Mlaskal compiler support classes
Assignment 4

The mlc::symbol_tables class holds all symbol tables. The table structure reflects directly the properties of the Mlaskal language. The table object is accessible in flex/bison C-code fragments via the pointer ctx->tab.

Lexical analysis

There are 4 lexical symbol tables which store the texts or binary values of respective lexical elements. All occurrences of a text/value are matched together, ignoring any scopes. Further values may be added during semantic analysis as results of constant expressions.

All four tables are instances of the mlaskal::lit_storage template. Table entries are inserted/matched using the mlaskal::lit_storage::add function which returns the type mlc::ls_id_index (or similar). This type is comparable (therefore it may serve as key for semantic tables) and the associated text/value may be accessed by the operator *.

Semantic analysis

Semantic tables are structured according to the naming and scoping rules of the Mlaskal language. Therefore, there are two parts: Entries denoted by numbers (i.e. labels) and entries denoted by identifiers (i.e. constants, types, variables, functions, and procedures). Each part is divided into two layers - global and local entries.

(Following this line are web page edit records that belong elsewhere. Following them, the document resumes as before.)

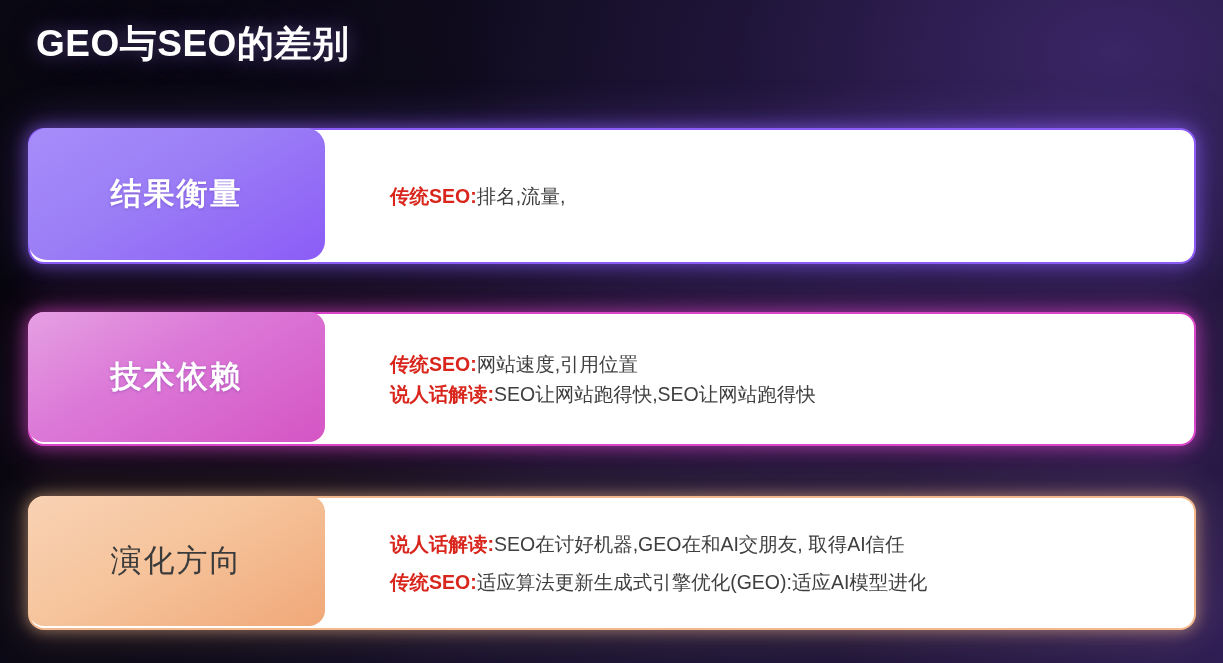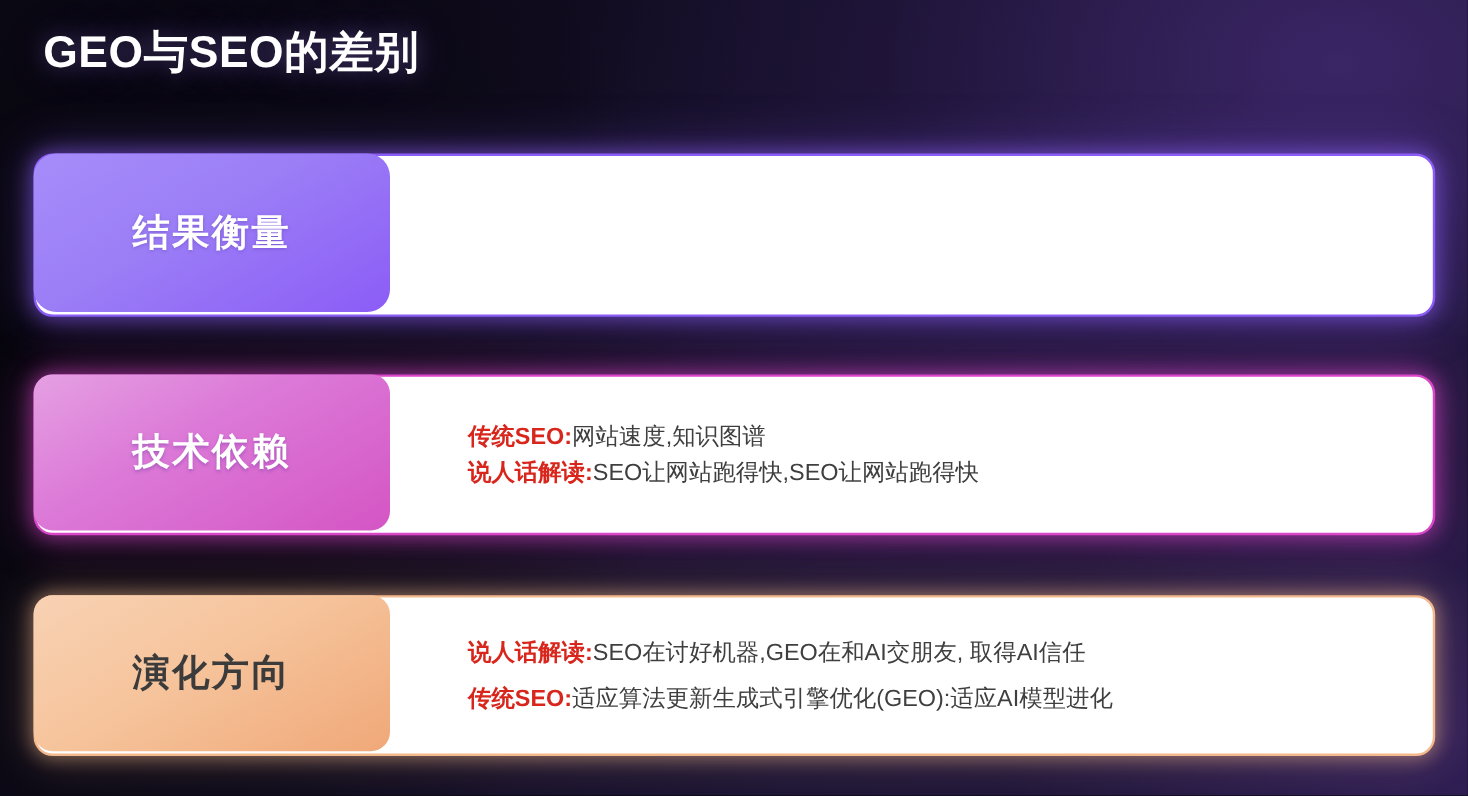--- a/index.html
+++ b/index.html
@@ -136,6 +136,9 @@
       <span class="tab-label">结果衡量</span>
     </div>
     <div class="content">
+      <div class="line">
+        <span class="lbl">传统SEO:</span><span class="val">排名,流量,</span>
+      </div>
     </div>
   </div>
 

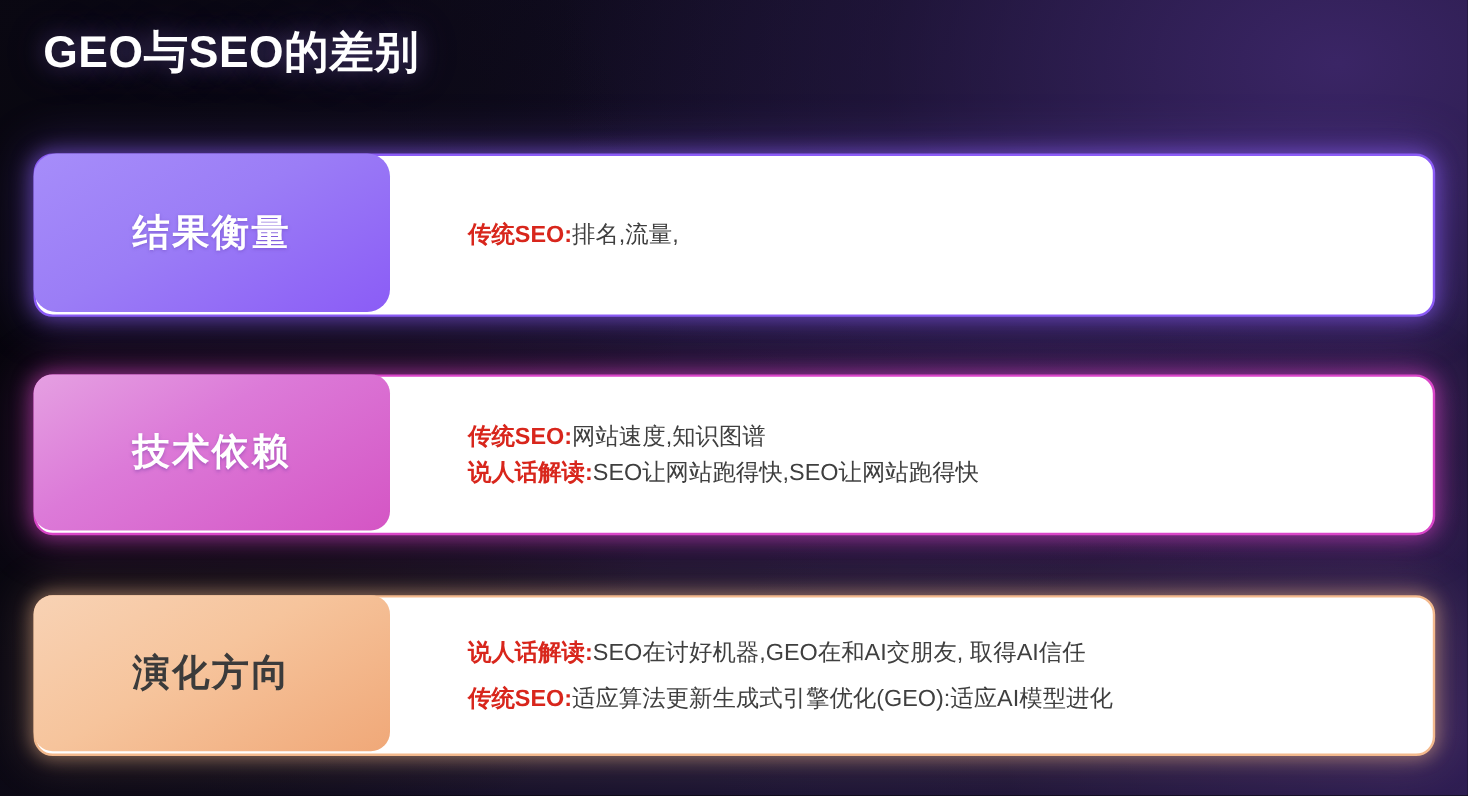--- a/index.html
+++ b/index.html
@@ -148,7 +148,7 @@
     </div>
     <div class="content">
       <div class="line">
-        <span class="lbl">传统SEO:</span><span class="val">网站速度,知识图谱</span>
+        <span class="lbl">传统SEO:</span><span class="val">网站速度,引用位置</span>
       </div>
       <div class="line">
         <span class="lbl">说人话解读:</span><span class="val">SEO让网站跑得快,SEO让网站跑得快</span>

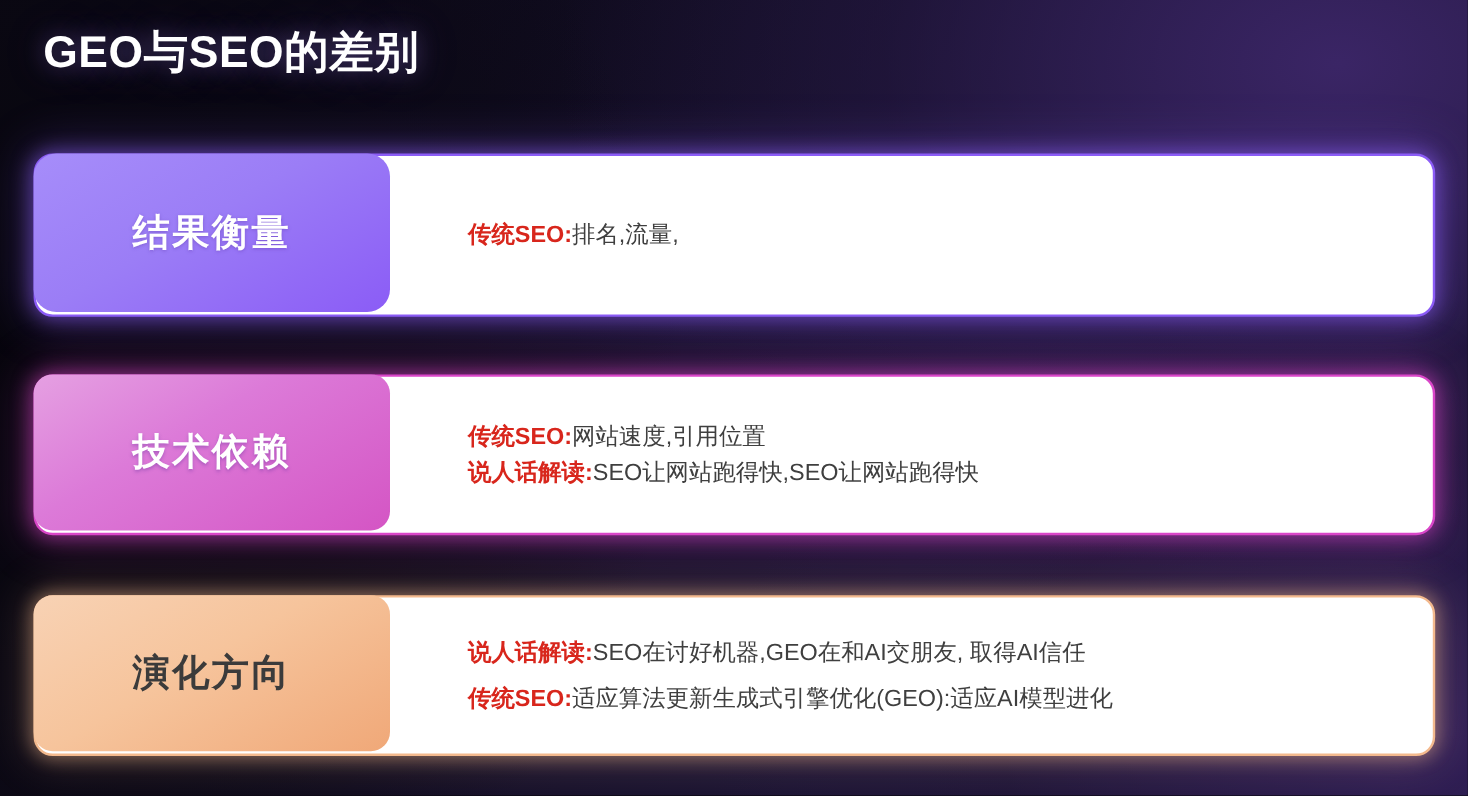--- a/index.html
+++ b/index.html
@@ -92,7 +92,7 @@
     text-shadow: 0 1px 3px rgba(80,40,150,0.35);
   }
   .c3 .tab-label {
-    font-weight: bold;
+    font-weight: normal;
     color: #3b3b3b;
     text-align: right;
   }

Insert operations on these tables automatically report errors for identifiers declared twice in the same scope (therefore, each inserting function requires a line number corresponding to the position of the declaration). Search operations do not report errors but return a null pointer for undefined identifiers - corresponding error messages must be reported by the caller.

Scoping rules

When inserting entries into tables, the same functions are used for both global and local entries. Similarly, search functions first try to locate a local entry and continue to global level if local entry is not found. For correct functionality of these mechanisms, the following discipline must be maintained:

The symbol tables automatically deduce the following information:

Table of labels

Label declarations (label 123;) are saved using mlc::symbol_tables::add_label_entry which requires (besides a line number) the label name (i.e. the index of an integer constant stored in ls_int) and an unique code-position placeholder, obtained by calling mlc::symbol_tables::new_label .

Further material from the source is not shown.